To do:
I'd like every entry returned exactly as it is, with the images left out.
※ ※ ※
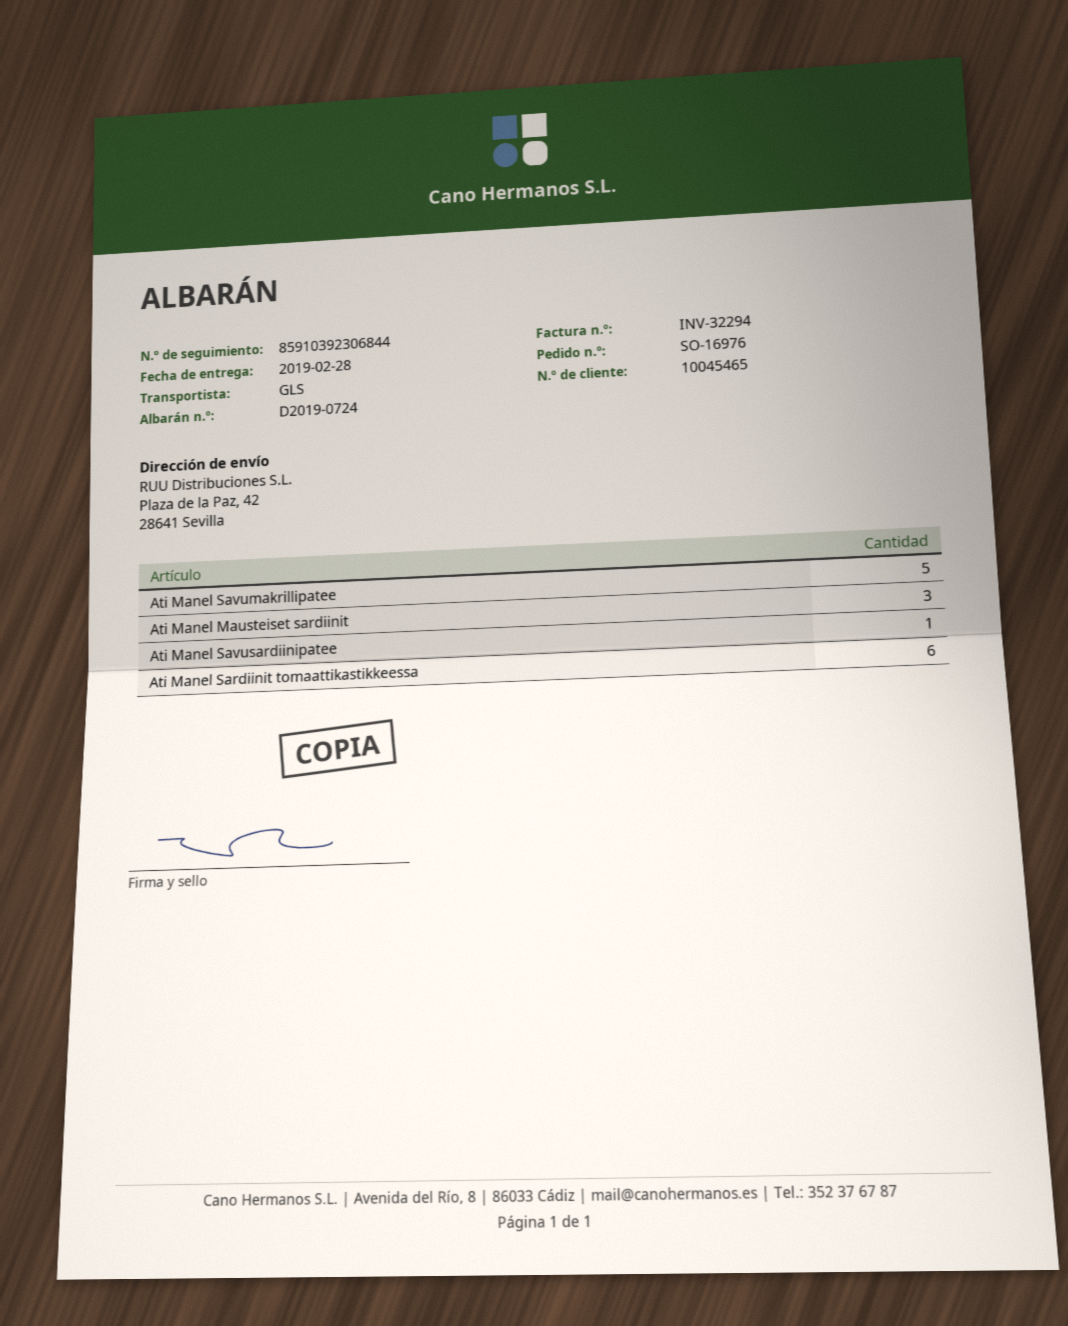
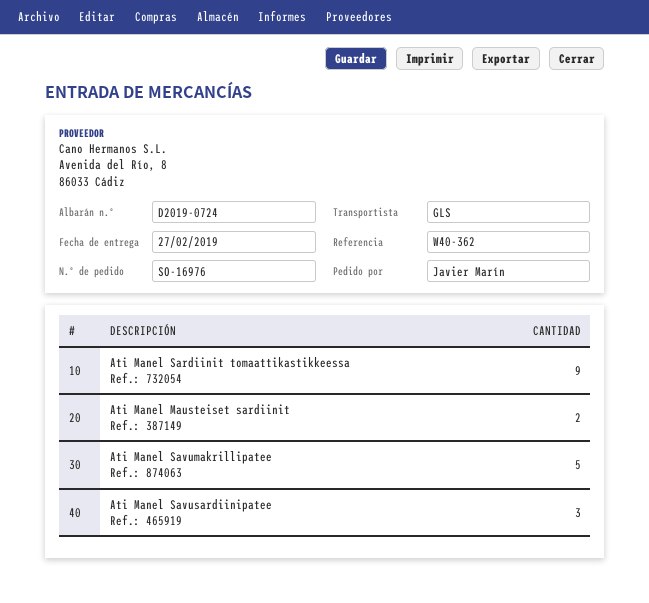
delivery date: 2019-02-28 -> 2019-02-27
Ati Manel Mausteiset sardiinit: 3 -> 2
Ati Manel Savusardiinipatee: 1 -> 3
Ati Manel Sardiinit tomaattikastikkeessa: 6 -> 9

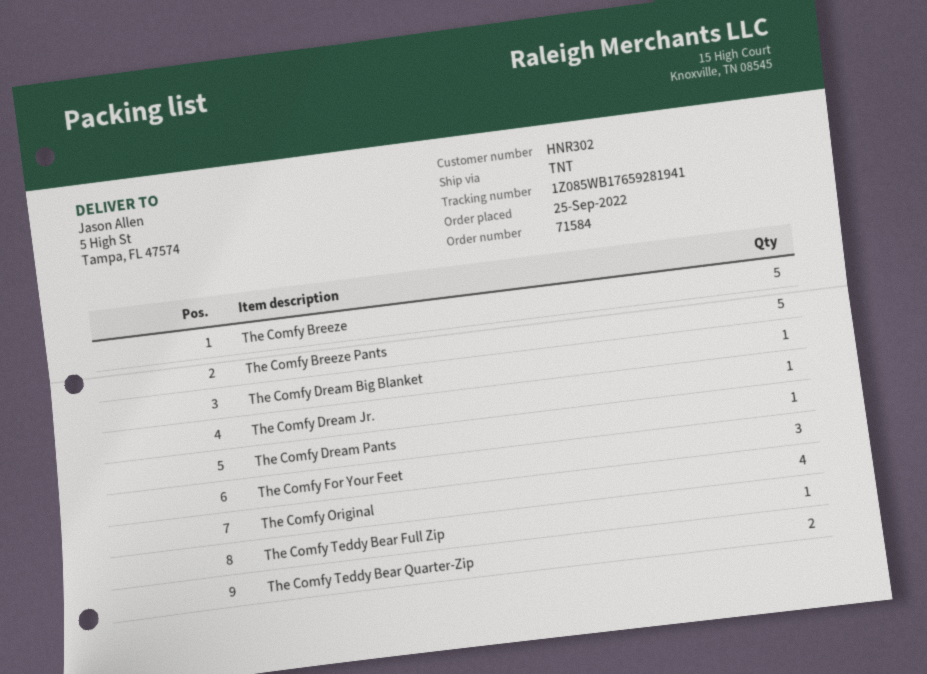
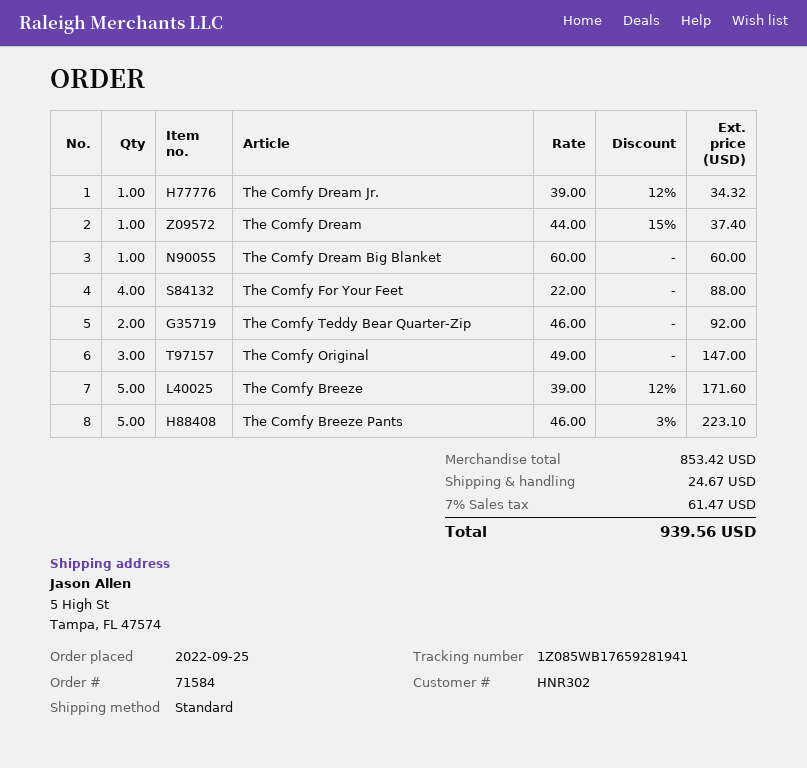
shipping method: TNT -> standard
The Comfy Dream Pants: 1 -> none
The Comfy For Your Feet: 3 -> 4
The Comfy Original: 4 -> 3
The Comfy Teddy Bear Full Zip: 1 -> none
The Comfy Dream: none -> 1

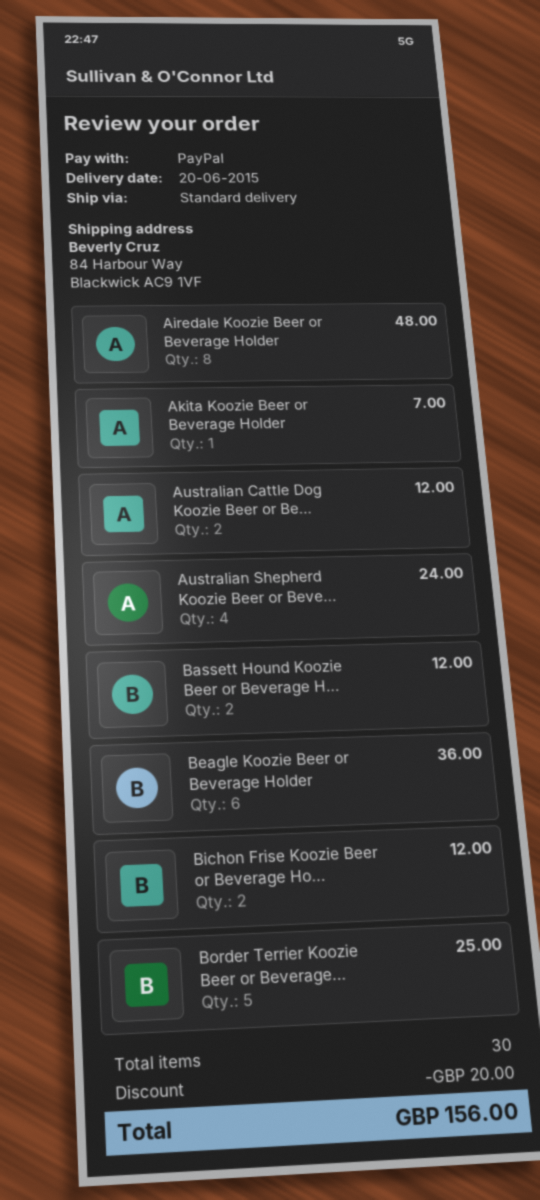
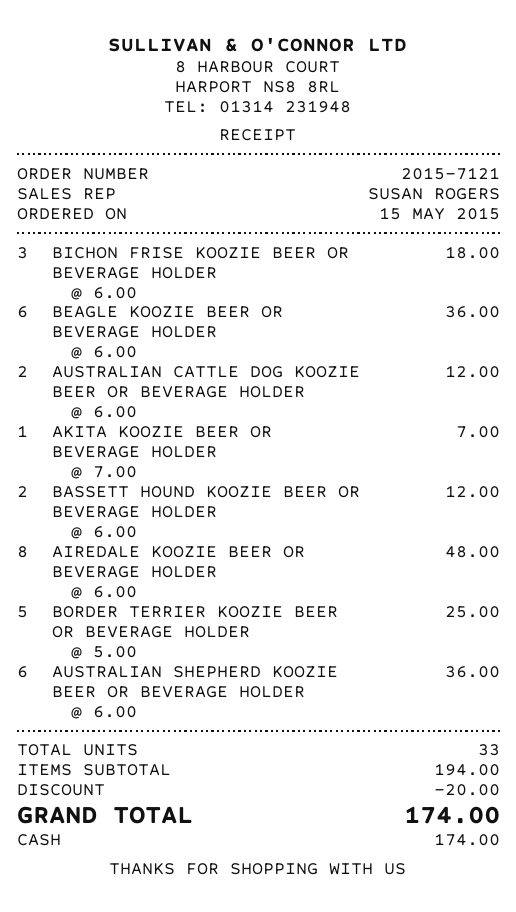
payment method: PayPal -> cash
Australian Shepherd Koozie Beer or Beve...: 4 for 24.00 -> 6 for 36.00
Bichon Frise Koozie Beer or Beverage Ho...: 2 for 12.00 -> 3 for 18.00
total quantity: 30 -> 33
total: 156.00 -> 174.00

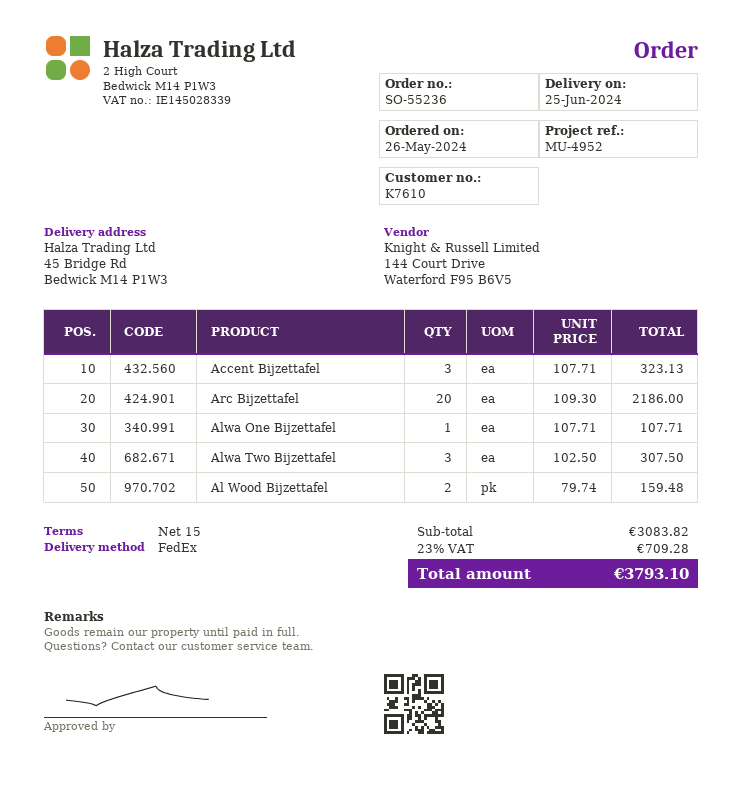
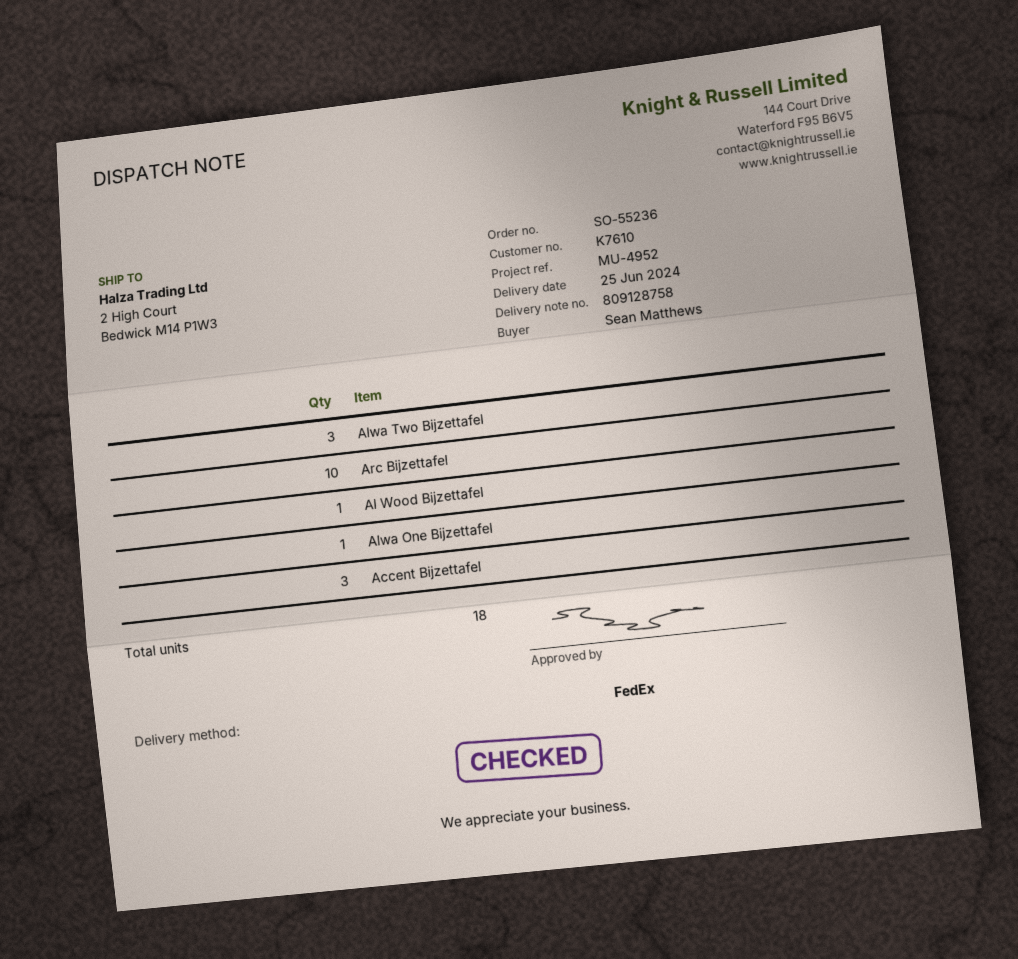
ship to: 45 Bridge Rd, Bedwick M14 P1W3 -> 2 High Court, Bedwick M14 P1W3
Arc Bijzettafel: 20 -> 10
Al Wood Bijzettafel: 2 -> 1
※ ※ ※
Output:
delivery date: 2019-02-28 -> 2019-02-27
Ati Manel Mausteiset sardiinit: 3 -> 2
Ati Manel Savusardiinipatee: 1 -> 3
Ati Manel Sardiinit tomaattikastikkeessa: 6 -> 9

shipping method: TNT -> standard
The Comfy Dream Pants: 1 -> none
The Comfy For Your Feet: 3 -> 4
The Comfy Original: 4 -> 3
The Comfy Teddy Bear Full Zip: 1 -> none
The Comfy Dream: none -> 1

payment method: PayPal -> cash
Australian Shepherd Koozie Beer or Beve...: 4 for 24.00 -> 6 for 36.00
Bichon Frise Koozie Beer or Beverage Ho...: 2 for 12.00 -> 3 for 18.00
total quantity: 30 -> 33
total: 156.00 -> 174.00

ship to: 45 Bridge Rd, Bedwick M14 P1W3 -> 2 High Court, Bedwick M14 P1W3
Arc Bijzettafel: 20 -> 10
Al Wood Bijzettafel: 2 -> 1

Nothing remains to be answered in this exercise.